A spokesperson for the Grand Rapids Police Department told Zeteo that protesters had "refused lawful orders to move this free speech event to the sidewalk and instead began blocking intersections until the march ended," and said Plichta "was positively identified by officers," allowing for her arrest.
Though Plichta remained calm when she was arrested and suggested that she had taken her detention relatively in stride, supporters expressed shock that she had been targeted for speaking out against Trump's attack on Venezuela—which is broadly unpopular across the United States.

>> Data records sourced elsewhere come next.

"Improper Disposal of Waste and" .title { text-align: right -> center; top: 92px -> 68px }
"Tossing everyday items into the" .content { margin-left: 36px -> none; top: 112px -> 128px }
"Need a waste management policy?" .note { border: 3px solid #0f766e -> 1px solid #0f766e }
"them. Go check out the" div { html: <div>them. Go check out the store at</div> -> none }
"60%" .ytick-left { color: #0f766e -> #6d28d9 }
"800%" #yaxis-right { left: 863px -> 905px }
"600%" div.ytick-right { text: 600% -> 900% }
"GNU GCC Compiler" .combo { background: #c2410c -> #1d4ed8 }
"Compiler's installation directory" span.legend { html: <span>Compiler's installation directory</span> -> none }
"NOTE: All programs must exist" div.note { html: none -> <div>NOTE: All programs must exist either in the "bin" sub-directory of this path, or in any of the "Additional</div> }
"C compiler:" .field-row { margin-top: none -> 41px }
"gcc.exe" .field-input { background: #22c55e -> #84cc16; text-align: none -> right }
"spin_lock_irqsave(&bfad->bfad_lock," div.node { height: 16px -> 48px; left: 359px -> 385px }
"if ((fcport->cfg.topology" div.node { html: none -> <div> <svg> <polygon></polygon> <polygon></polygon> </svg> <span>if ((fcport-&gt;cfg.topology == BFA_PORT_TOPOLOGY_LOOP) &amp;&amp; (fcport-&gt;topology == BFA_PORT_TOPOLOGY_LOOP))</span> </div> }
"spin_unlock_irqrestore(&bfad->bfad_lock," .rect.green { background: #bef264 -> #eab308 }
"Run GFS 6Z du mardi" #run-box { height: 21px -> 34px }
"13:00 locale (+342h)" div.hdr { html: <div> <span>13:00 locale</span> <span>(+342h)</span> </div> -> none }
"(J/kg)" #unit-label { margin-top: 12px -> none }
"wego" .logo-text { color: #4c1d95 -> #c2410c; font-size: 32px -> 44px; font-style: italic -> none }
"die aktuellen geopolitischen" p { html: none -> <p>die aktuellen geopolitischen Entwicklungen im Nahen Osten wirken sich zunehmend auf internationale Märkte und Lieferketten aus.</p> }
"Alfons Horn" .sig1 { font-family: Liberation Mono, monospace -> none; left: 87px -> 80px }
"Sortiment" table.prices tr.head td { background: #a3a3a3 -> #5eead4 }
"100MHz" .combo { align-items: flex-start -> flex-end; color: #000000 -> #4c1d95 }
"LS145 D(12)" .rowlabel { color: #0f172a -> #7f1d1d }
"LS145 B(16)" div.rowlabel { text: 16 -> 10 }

"What in the Gestapo is going on in Grand Rapids?" asked Brandon Friedman, a former Obama administration official.
Friedman pointed out that among elected Democrats, there appeared to be little if any outcry over Plichta's arrest for participating in a peaceful protest.
If this happened to a conservative organizer, Republicans would make her a hero, a household name and a congressional candidate.Elected Democrats just pretend it isn't happening.
— Brandon Friedman (@brandonfriedman.bsky.social) January 5, 2026 at 11:29 AM
“Protesting in this country is sacred," Plichta told Zeteo, "and so it is important that our rights are protected and that we are not criminalized for peacefully protesting in a world full of escalating violence."